Guns’n Roses – Chinese Democracy


Copertina

Copertina Chinese Democracy

Ecco che il lunghissimo parto di Axl Rose, durato quattordici anni, è giunto al termine, sfornando finalmente l’attesissimo album “Chinese Democracy”.
Dopo l’uscita del disco, si è visto di tutto: pareri negativi e positivi, ma di certo, chi si aspettava un disco come  “Appetite For Destruction” sarà rimasto sicuramente deluso.
Certamente il nuovo disco tocca delle corde del tutto nuove, o se proprio vogliamo fare un paragone, ci può venire in mente qualche traccia di “Use Your Illusion I” e “Use Your Illusion II”. Questo, ragazzi, inoltre, è stato un disco contestato…
I pareri del pubblico sono stati contrastanti, e per di più, la scomparsa di Axl Rose tre mesi fa non ha fatto fruttare il disco come avrebbe potuto. – Bastava che facesse vedere la sua faccia in giro per ottenere di più.
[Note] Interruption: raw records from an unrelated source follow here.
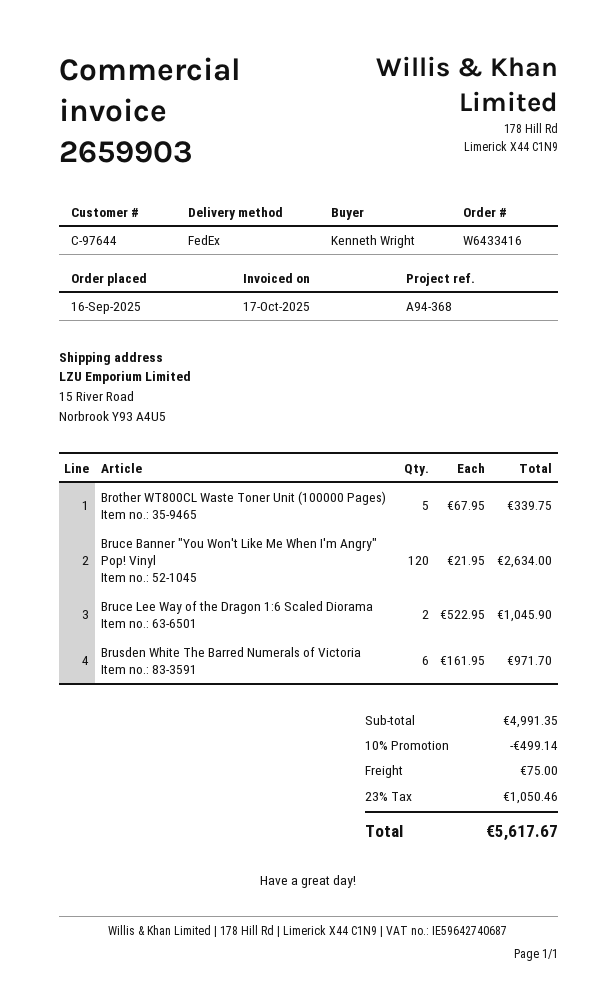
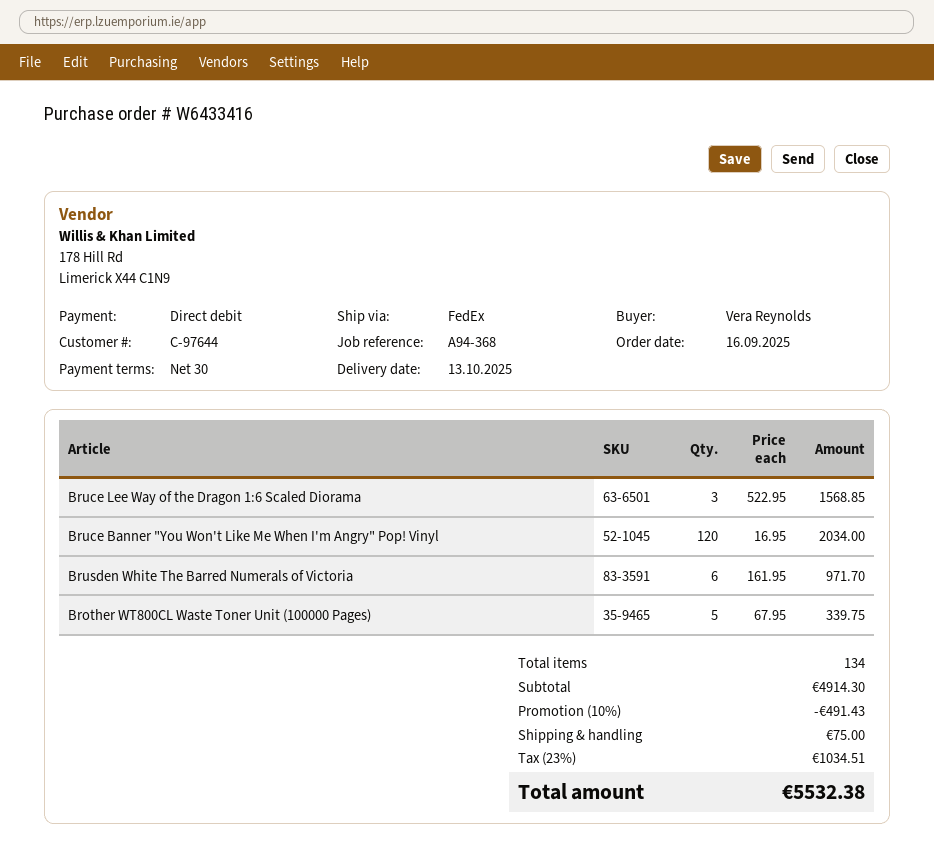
ordered by: Kenneth Wright -> Vera Reynolds
Bruce Banner "You Won't Like Me When I'm Angry" Pop! Vinyl: 120 x 21.95 = 2634.00 -> 120 x 16.95 = 2034.00
Bruce Lee Way of the Dragon 1:6 Scaled Diorama: 2 x 522.95 = 1045.90 -> 3 x 522.95 = 1568.85
subtotal: 4991.35 -> 4914.30
discount: 10% = 499.14 -> 10% = 491.43
tax: 23% = 1050.46 -> 23% = 1034.51
total: 5617.67 -> 5532.38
Almeno un tour!- dicono i rappresentati della Geffen, inviperiti.
Ma con la faccia di Axl in pubblico o meno, Chinese Democracy, a mio parere, rimane comunque un ottimo disco. In tredici anni di produzione i “nuovi” Guns perciò hanno saputo rinnovare i tempi di una musica che nel c0rso degli anni cambia, com’è ovvio.
Ma la voce di Axl rimane sempre quella: virile, fantastica, metallica e con quel certo nonsochè che la rende speciale. Insomma, alla fine, diritti d’autore o meno, qua il marchio Gn’R ci sta eccome!
Insomma, se qualcuno mi chiedesse : – Secondo te la Geffen ha fatto bene a spendere milioni di dollari per questo disco?- io risponderei  con un bel “Sicuramente Si“.